(Para além das muitas e perversas interpretações sobre a
controvérsia das comemorações do 25 de Abril na Assembleia da República, o que
conta para mim, para lá do dever de respeitar a data, é a empatia emocional com
a mesma, que sentimos ou não. Este ano, em pleno
confinamento, talvez a empatia de muitos seja perturbada. Mas, diria eu, em
situação de emergência, mas com a democracia a funcionar, razões mais fortes
existem para conservar essa empatia.
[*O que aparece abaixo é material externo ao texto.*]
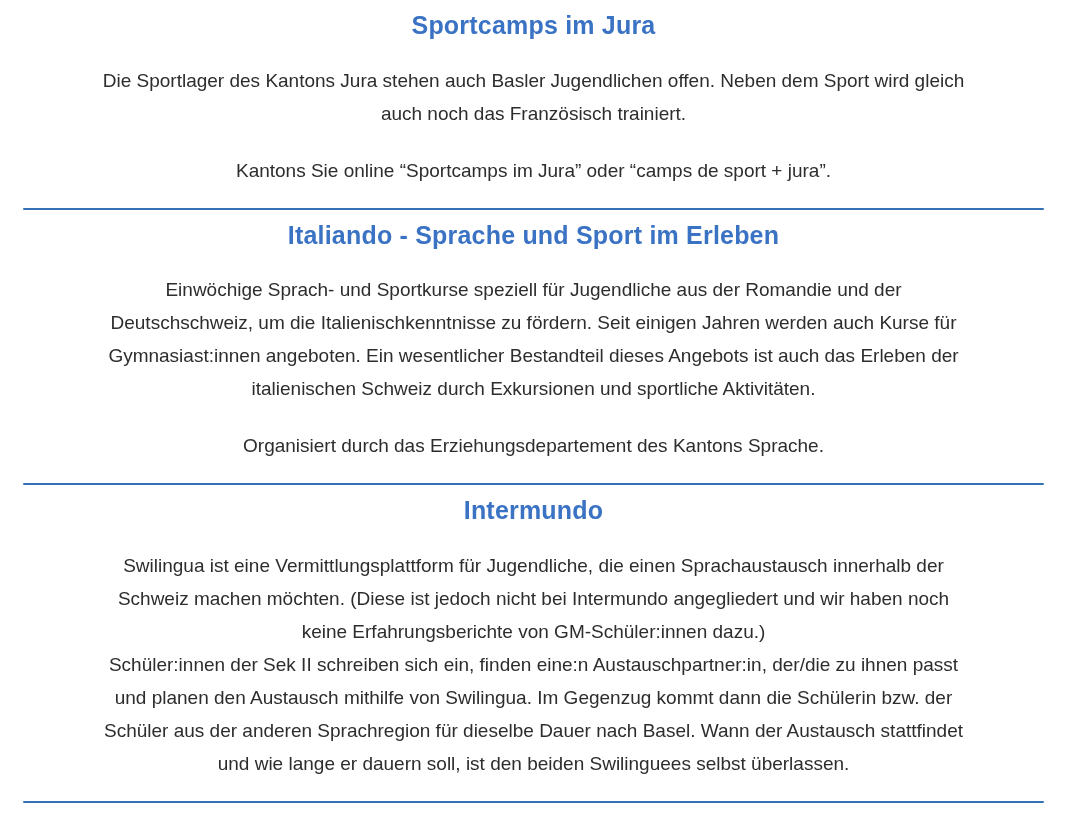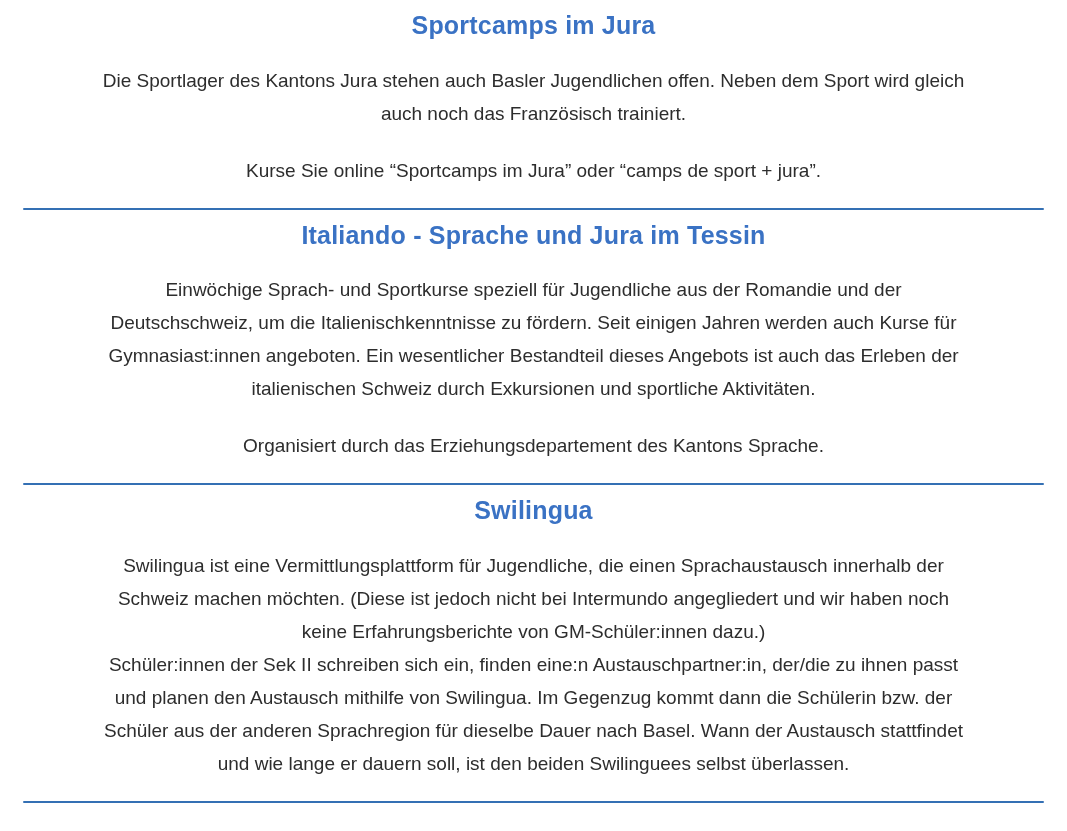--- a/index.html
+++ b/index.html
@@ -62,7 +62,7 @@
     <h2 class="section-title">Sportcamps im Jura</h2>
     <p class="section-paragraph">Die Sportlager des Kantons Jura stehen auch Basler Jugendlichen offen. Neben dem Sport wird gleich
 auch noch das Französisch trainiert.</p>
-    <p class="section-paragraph">Kurse Sie online “Sportcamps im Jura” oder “camps de sport + jura”.</p>
+    <p class="section-paragraph">Kantons Sie online “Sportcamps im Jura” oder “camps de sport + jura”.</p>
   </section>
 
   <hr class="divider">

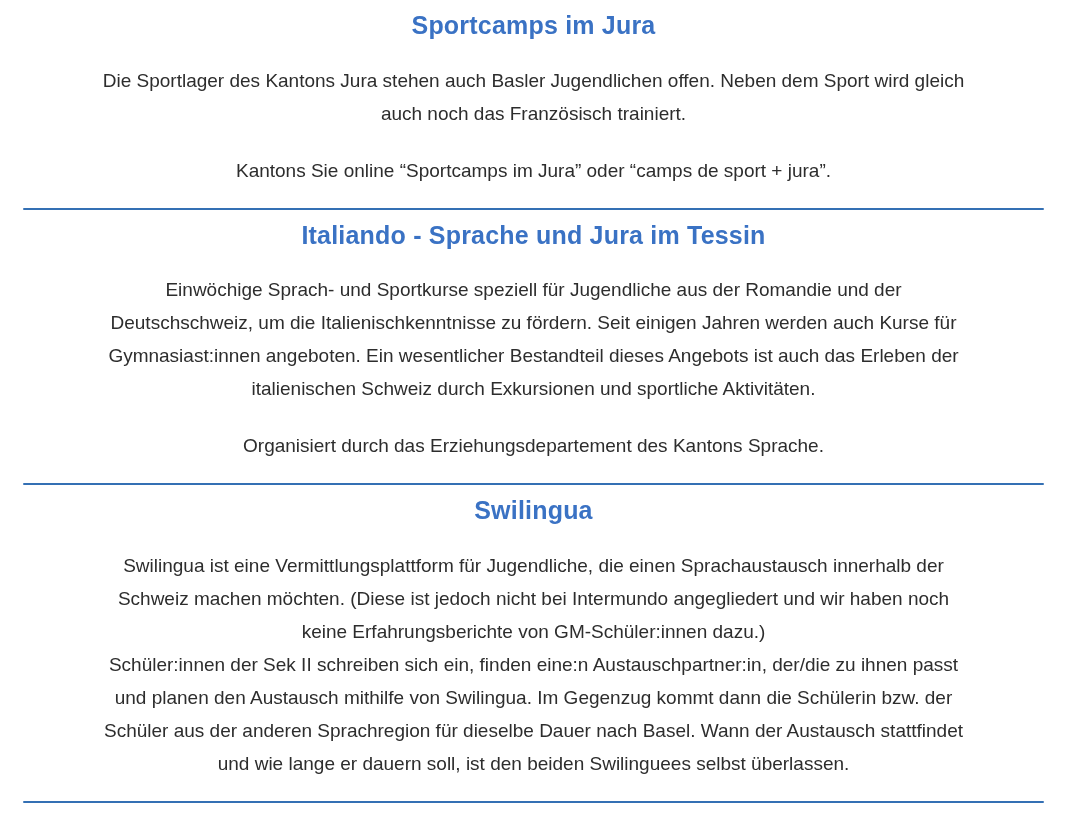--- a/index.html
+++ b/index.html
@@ -68,7 +68,7 @@
   <hr class="divider">
 
   <section class="section">
-    <h2 class="section-title">Italiando - Sprache und Jura im Tessin</h2>
+    <h2 class="section-title">Italiando - Sprache und Sport im Erleben</h2>
     <p class="section-paragraph">Einwöchige Sprach- und Sportkurse speziell für Jugendliche aus der Romandie und der
 Deutschschweiz, um die Italienischkenntnisse zu fördern. Seit einigen Jahren werden auch Kurse für
 Gymnasiast:innen angeboten. Ein wesentlicher Bestandteil dieses Angebots ist auch das Erleben der

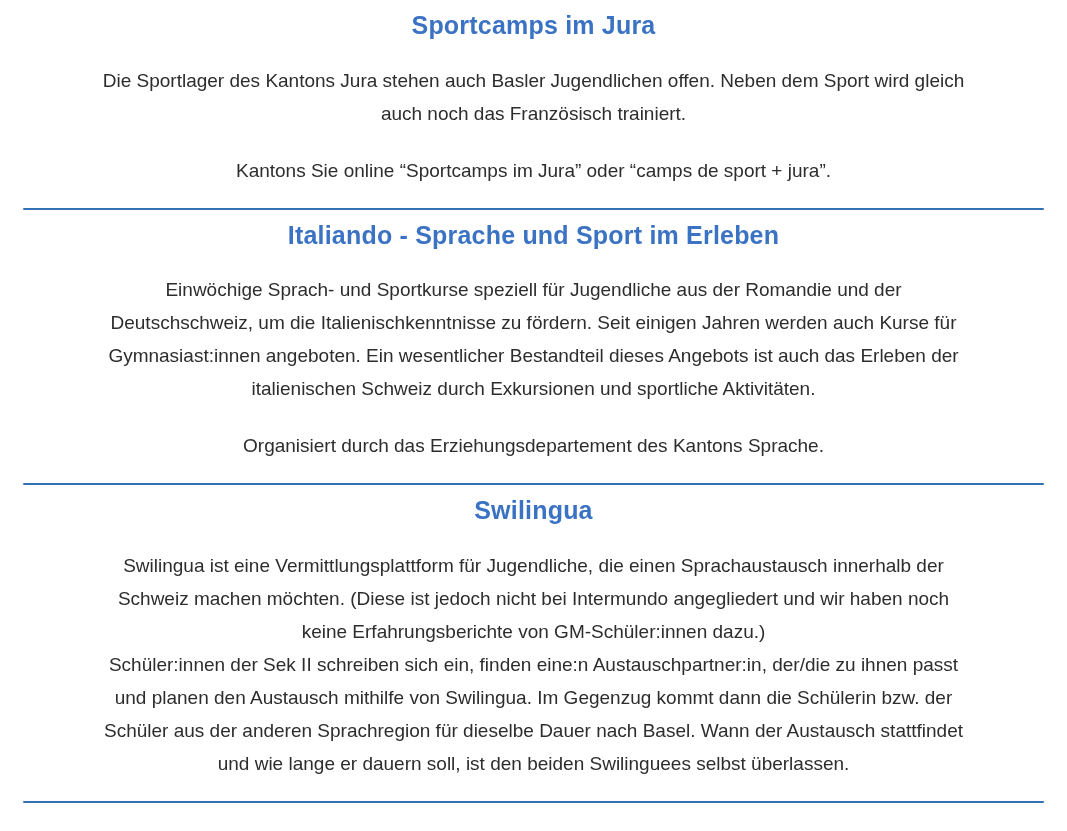--- a/index.html
+++ b/index.html
@@ -79,7 +79,7 @@
   <hr class="divider">
 
   <section class="section">
-    <h2 class="section-title">Swilingua</h2>
+    <h2 class="section-title">Intermundo</h2>
     <p class="section-paragraph">Swilingua ist eine Vermittlungsplattform für Jugendliche, die einen Sprachaustausch innerhalb der
 Schweiz machen möchten. (Diese ist jedoch nicht bei Intermundo angegliedert und wir haben noch
 keine Erfahrungsberichte von GM-Schüler:innen dazu.)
Afinal, pela maneira relativamente
equilibrada como estamos a gerir esta crise de saúde pública e pelas exigências
democráticas que a superação da crise económica, vamos precisar da energia
coletiva que Abril estimulou e que alguns souberam renovar ao longo do tempo.
Escrevo enquanto
assisto online à Metropolitan Opera At-Home Gala (www.metopera.org) que simbolicamente
inscreve o Abril Confinado de hoje num contexto de que não tínhamos
experiência. Comemorar algo que pertence ao nosso coletivo recente num contexto
de padecimento largamente partilhado por todo o mundo, embora estejamos em
diferentes estádios de manifestação da pandemia.
Deste dia fica-me o
excelente discurso de Marcelo, fazendo boas almas meter a violinha no saco
quando à prescindibilidade da data e da comemoração, remetendo tal hipótese
para o nível da “vergonha cívica”. Bastaria tal nota para justificar a
comemoração. Cerimónia contida, seguindo escrupulosamente as regras da
disciplina sanitária, honrando um Parlamento que se tem mantido sereno apesar
de alguns discursos incendiários, temos gente.
Quanto ao simbolismo
da Grândola das 15 horas é difícil em confinamento perceber qual foi a adesão
real à ideia da Associação 25 de abril. Os portugueses só muito raramente se
libertam totalmente para este tipo de manifestações. As reportagens televisivas
são sempre insuficientemente ilustrativas, mas vi sinais de empatia, embora sem
poder associar-lhe qualquer ideia de representatividade. Na RTP ressaltou
sobretudo o contraponto entre os rostos de Jerónimo de Sousa e de Catarina
Martins (duas gerações) interpretando na varanda e janela, respetivamente, das
suas sedes em Lisboa, a canção de Zeca Afonso. Uma unidade apenas simbólica à
esquerda, já o sabemos. Gostaria de ter visto no confronto algum dirigente do
PS.
A tarde cai e, sob o
comando do Diretor-geral do MET Peter Gelb e do Diretor musical Yannick Nézet-Séguin, a
gala do MET partilhada das casas de algumas das vozes mais representativas da
ópera contemporânea, Roberto Alagna e Aleksandra Kursak em La Raincy (França), Renée
Fleming na Virgínia (USA), Jonas Kauffman em Munique, Erin Morley em New Haven,
Elīna Garanča em Riga na Letónia, Sir Bryn Terfel no País de Gales, Sonya Yoncheva
em Genebra, René Pape em Berlim, Diana Dacrau em Orange França, Anne Nebretko
em Viena (infelizmente pré-gravado) e muitos outros, é a companhia ideal para
fechar o Abril confinado em partilha com o mundo da sensibilidade.
Graças ao Raul Calado
que anunciou e apresentou o evento no Expresso Revista.